Comprehensive mapping of disulfide linkages in etanercept using an electron activated dissociation (EAD) based LCMS/MS methodology 

Featuring the ZenoTOF 7600 system and Biologics Explorer

Zhengwei Chen and Lei Xiong


The technical note describes the comprehensive mapping of disulfide linkages in etanercept utilizing the EAD approach on the ZenoTOF 7600 system. The result showcases EAD as a powerful tool providing solid sequence and disulfide linkages confirmation superior to CID, especially for long disulfide peptides with 2 or more disulfide linkages. EAD also preserves the labile O-glycan, enabling site-specific characterization of O-glycosylated disulfide-bonded peptides.

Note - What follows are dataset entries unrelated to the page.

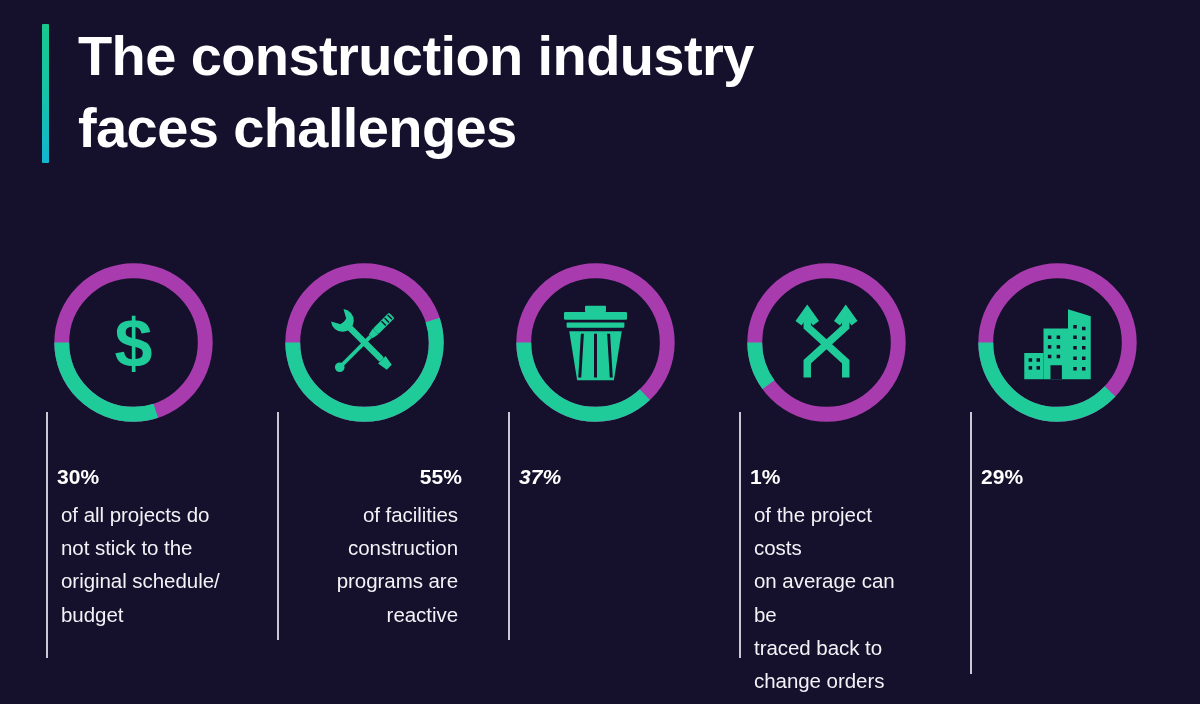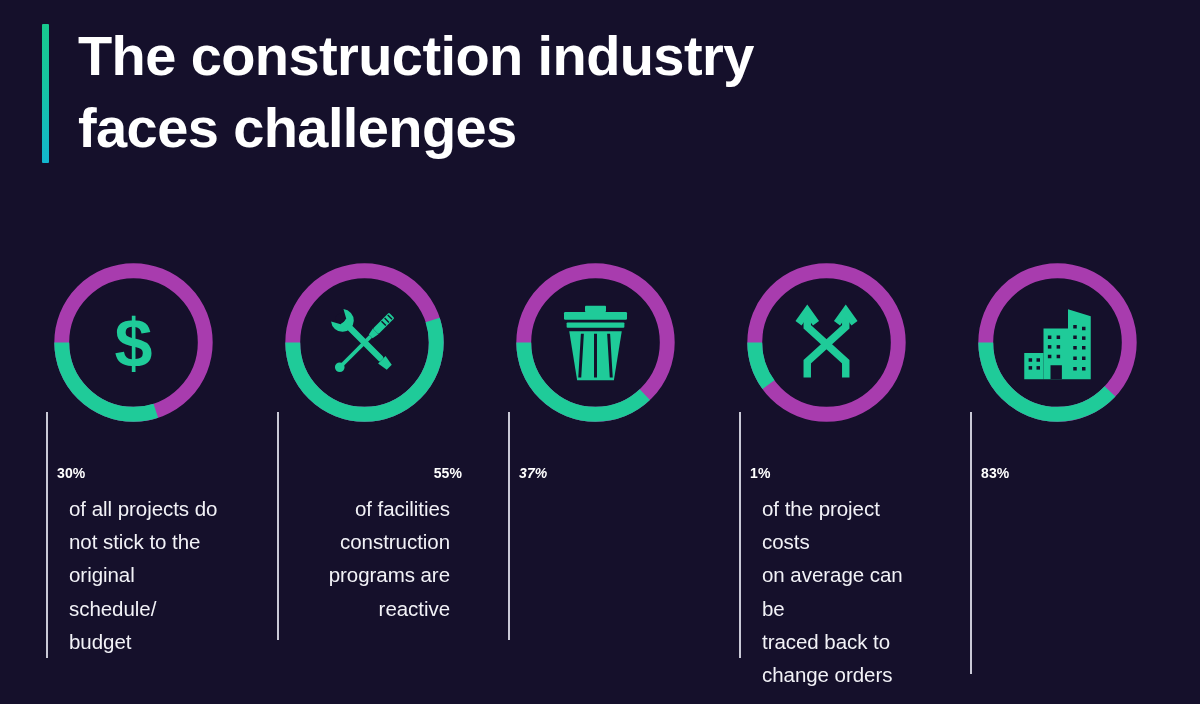--- a/index.html
+++ b/index.html
@@ -85,31 +85,31 @@
     top: -54px;
     width: 2px;
     background: #c9c9d6;
   }
   .rule.tall   { height: 246px; }
   .rule.short  { height: 228px; }
   .rule.xtall  { height: 262px; }
 
   .pct {
     color: #ffffff;
-    font-size: 14px;
+    font-size: 21px;
     font-weight: 700;
     line-height: 1.0;
     margin: 0 0 11px 0;
     letter-spacing: 0.1px;
   }
   .desc {
     color: #f2f2f7;
     font-size: 20.5px;
     line-height: 1.62;
-    margin: 12px;
+    margin: 4px;
     font-weight: 400;
     white-space: pre-line;
     letter-spacing: -0.05px;
   }
 
   .icon-svg { pointer-events: none; }
 </style>
 </head>
 <body>
 
@@ -240,18 +240,18 @@
             <rect x="128" y="104" width="4" height="4"></rect>
             <rect x="118" y="116" width="4" height="4"></rect>
             <rect x="128" y="116" width="4" height="4"></rect>
             <rect x="118" y="128" width="4" height="4"></rect>
             <rect x="128" y="128" width="4" height="4"></rect>
           </g>
         </g>
       </svg>
       <div class="stat-body">
         <span class="rule xtall"></span>
-        <p class="pct">83%</p>
+        <p class="pct">29%</p>
       </div>
     </div>
 
   </div>
 </div>
 
 </body></html>

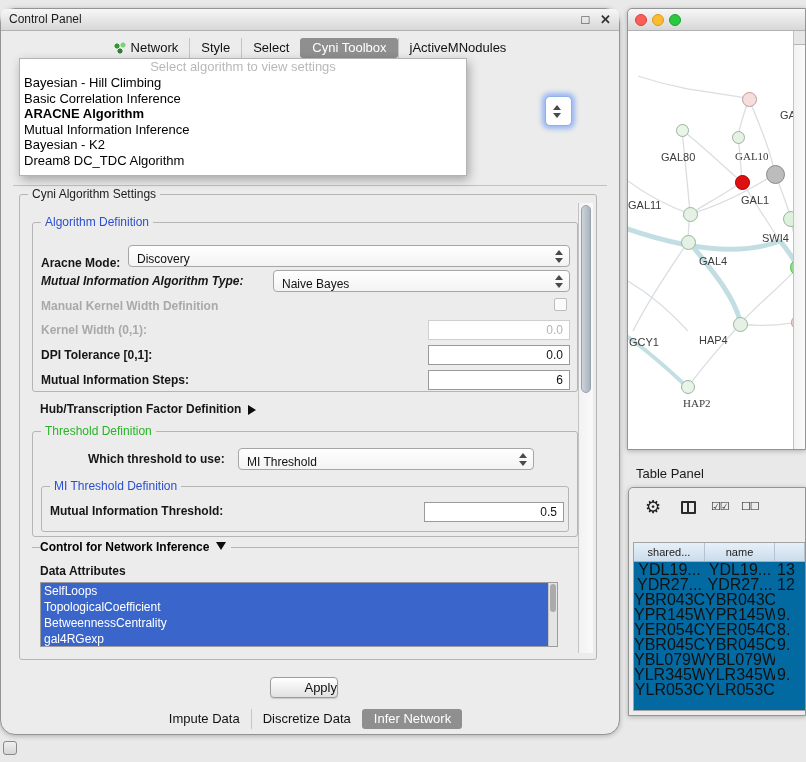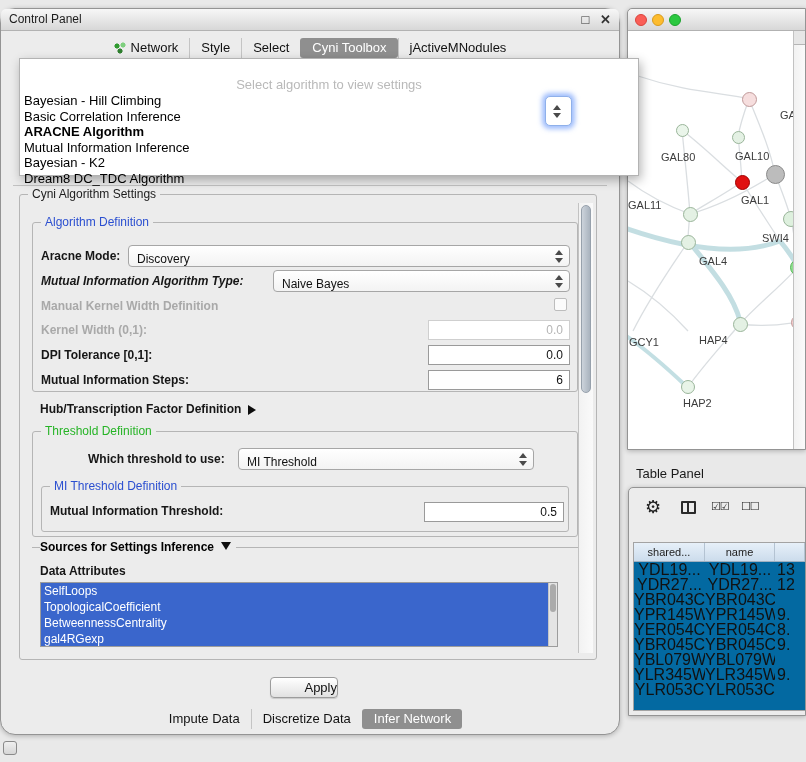--- a/index.html
+++ b/index.html
@@ -19,21 +19,21 @@
   .tabbar.bottom { top:700px; }
   .tab { font-size:13px; color:#111; padding:2px 11px; line-height:16px; border-left:1px solid #c4c4c4; white-space:nowrap; display:flex; align-items:center; }
   .tab:first-child { border-left:none; }
   .tab.selected { background:#8f8f8f; color:#fff; border-radius:3px; border-left-color:transparent; }
   .net-glyph { display:inline-block; width:12px; height:12px; margin-right:5px;
     background: radial-gradient(circle at 3px 4px, #2f9a2f 2.2px, transparent 2.9px),
                 radial-gradient(circle at 9px 3px, #7ecf7e 2.2px, transparent 2.9px),
                 radial-gradient(circle at 6px 9px, #2f7f2f 2.2px, transparent 2.9px); }
 
   
-  .popup { position:absolute; left:18px; top:49px; width:620px; height:118px; background:#fff; border:1px solid #b3b3b3; box-shadow:2px 4px 10px rgba(0,0,0,.3); z-index:20; padding-top:18px; }
+  .popup { position:absolute; left:18px; top:49px; width:448px; height:118px; background:#fff; border:1px solid #b3b3b3; box-shadow:2px 4px 10px rgba(0,0,0,.3); z-index:20; padding-top:0; }
   .popup .ph { color:#b9b9b9; font-size:13px; line-height:16px; text-align:center; }
   .popup .item { font-size:13px; line-height:15.5px; padding-left:4px; color:#000; white-space:nowrap; }
   .popup .item.selected { font-weight:bold; }
   .focus-combo { position:absolute; left:544px; top:87px; width:27px; height:30px; background:#fff; border:1px solid #8fb0ea; border-radius:5px; box-shadow:0 0 5px 2.5px rgba(95,145,250,.6); z-index:25; }
 
   
   .group { position:absolute; border:1px solid #b5b5b5; border-radius:3px; }
   .legend { position:absolute; top:-8px; left:8px; background:#ececec; padding:0 4px; font-size:12px; color:#1c1c1c; white-space:nowrap; }
   .legend.blue { color:#2b4fd0; }
   .legend.green { color:#26b426; }
@@ -150,21 +150,21 @@
     <div class="group" style="left:18px; top:185px; width:578px; height:466px;">
       <span class="legend">Cyni Algorithm Settings</span>
 
       <div class="vscroll" style="right:3px; top:8px; width:15px; height:450px;">
         <div class="vthumb" style="top:2px; height:188px;"></div>
       </div>
 
       <div class="group" style="left:12px; top:27px; width:546px; height:170px;">
         <span class="legend blue">Algorithm Definition</span>
 
-        <span class="flabel" style="left:8px; top:23px;">Aracne Mode:</span>
+        <span class="flabel" style="left:8px; top:30px;">Aracne Mode:</span>
         <div class="combo" style="left:95px; top:22px; width:442px;">
           <span>Discovery</span>
           <span class="spin"></span>
         </div>
 
         <span class="flabel" style="left:8px; top:48px;font-style:italic;">Mutual Information Algorithm Type:</span>
         <div class="combo" style="left:240px; top:47px; width:297px;">
           <span>Naive Bayes</span>
           <span class="spin"></span>
         </div>
@@ -197,21 +197,21 @@
 
         <div class="group" style="left:8px; top:54px; width:528px; height:46px;">
           <span class="legend blue">MI Threshold Definition</span>
           <span class="flabel" style="left:8px; top:14px;">Mutual Information Threshold:</span>
           <div class="tfield" style="left:382px; top:15px; width:140px;">0.5</div>
         </div>
       </div>
 
       <div class="src-line"></div>
       <span class="src-label">
-        <span>Sources for Settings Inference</span><span class="tri-down"></span>
+        <span>Control for Network Inference</span><span class="tri-down"></span>
       </span>
 
       <span class="flabel" style="left:20px; top:368px; line-height:16px;">Data Attributes</span>
 
       <div class="attr-list" id="attr-list">
         <div class="list-scroll">
           <div class="list-thumb"></div>
         </div>
       <div class="attr-item">SelfLoops</div>
           <div class="attr-item">TopologicalCoefficient</div>
@@ -274,28 +274,28 @@
           <div class="node" style="left: 155px; top: 180px; width: 16px; height: 16px; background: rgb(222, 240, 222); border-color: rgb(154, 181, 154);"></div>
           <div class="node" style="left: 52.5px; top: 203.5px; width: 15px; height: 15px; background: rgb(228, 241, 228); border-color: rgb(154, 181, 154);"></div>
           <div class="node" style="left: 161.5px; top: 227.5px; width: 17px; height: 17px; background: rgb(142, 224, 142); border-color: rgb(90, 180, 90);"></div>
           <div class="node" style="left: 104.5px; top: 285.5px; width: 15px; height: 15px; background: rgb(228, 241, 228); border-color: rgb(154, 181, 154);"></div>
           <div class="node" style="left: 162.5px; top: 283.5px; width: 15px; height: 15px; background: rgb(246, 206, 206); border-color: rgb(192, 154, 154);"></div>
           <div class="node" style="left: 53px; top: 349px; width: 14px; height: 14px; background: rgb(232, 244, 232); border-color: rgb(154, 181, 154);"></div>
         </div>
       <div id="net-labels">
           <span class="nlabel" style="left: 152px; top: 78px;">GAL</span>
           <span class="nlabel" style="left: 33px; top: 120px;">GAL80</span>
-          <span class="nlabel" style="left: 107px; top: 119px;">GAL10</span>
+          <span class="nlabel" style="left: 107px; top: 119px; font-family: Liberation Serif, serif;">GAL10</span>
           <span class="nlabel" style="left: 0px; top: 168px;">GAL11</span>
           <span class="nlabel" style="left: 113px; top: 163px;">GAL1</span>
           <span class="nlabel" style="left: 134px; top: 201px;">SWI4</span>
           <span class="nlabel" style="left: 71px; top: 224px;">GAL4</span>
           <span class="nlabel" style="left: 1px; top: 305px;">GCY1</span>
           <span class="nlabel" style="left: 71px; top: 303px;">HAP4</span>
-          <span class="nlabel" style="left: 55px; top: 366px;">HAP2</span>
+          <span class="nlabel" style="left: 55px; top: 366px; font-family: Liberation Serif, serif;">HAP2</span>
         </div>
     </div>
     <div class="vscroll nw-scroll">
       <div class="sb-btn"></div>
     </div>
   </div>
 
   <span class="tp-title">Table Panel</span>
 
   <div class="window tp">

Disulfide linkages in biotherapeutic proteins impact their conformation and therefore are considered critical quality attributes (CQAs). LC-MS-based analytical characterization is vital to confirm disulfide linkages and the sequence of the associated peptides. Etanercept contains 26 intra-chain and 3 inter-chain disulfide bonds. An extremely complex and large disulfide peptide with multiple disulfide linkages can be formed across multiple cysteines, even using multi-enzyme digestion. For example, 4 peptides can be linked by 3 disulfide bonds to create a large disulfide cluster. Traditional CID-based fragmentation provides limited sequence information for such peptides. The ability to use a hot electron-capture dissociation (ECD) method, such as EAD,1,2 to analyze disulfide bond dissociation was investigated in previous study. This method allowed confident sequencing of every peptide involved in the disulfide linkage. For data processing, the Biologics Explorer software offers accurate annotation power by providing effective fragment annotations, including the a/x, b/y and c/z ions that are generated from EAD. For the disulfide peptides that contained more than 2 peptides, the MS/MS spectrum of every peptide was well annotated, allowing solid sequencing of the peptide.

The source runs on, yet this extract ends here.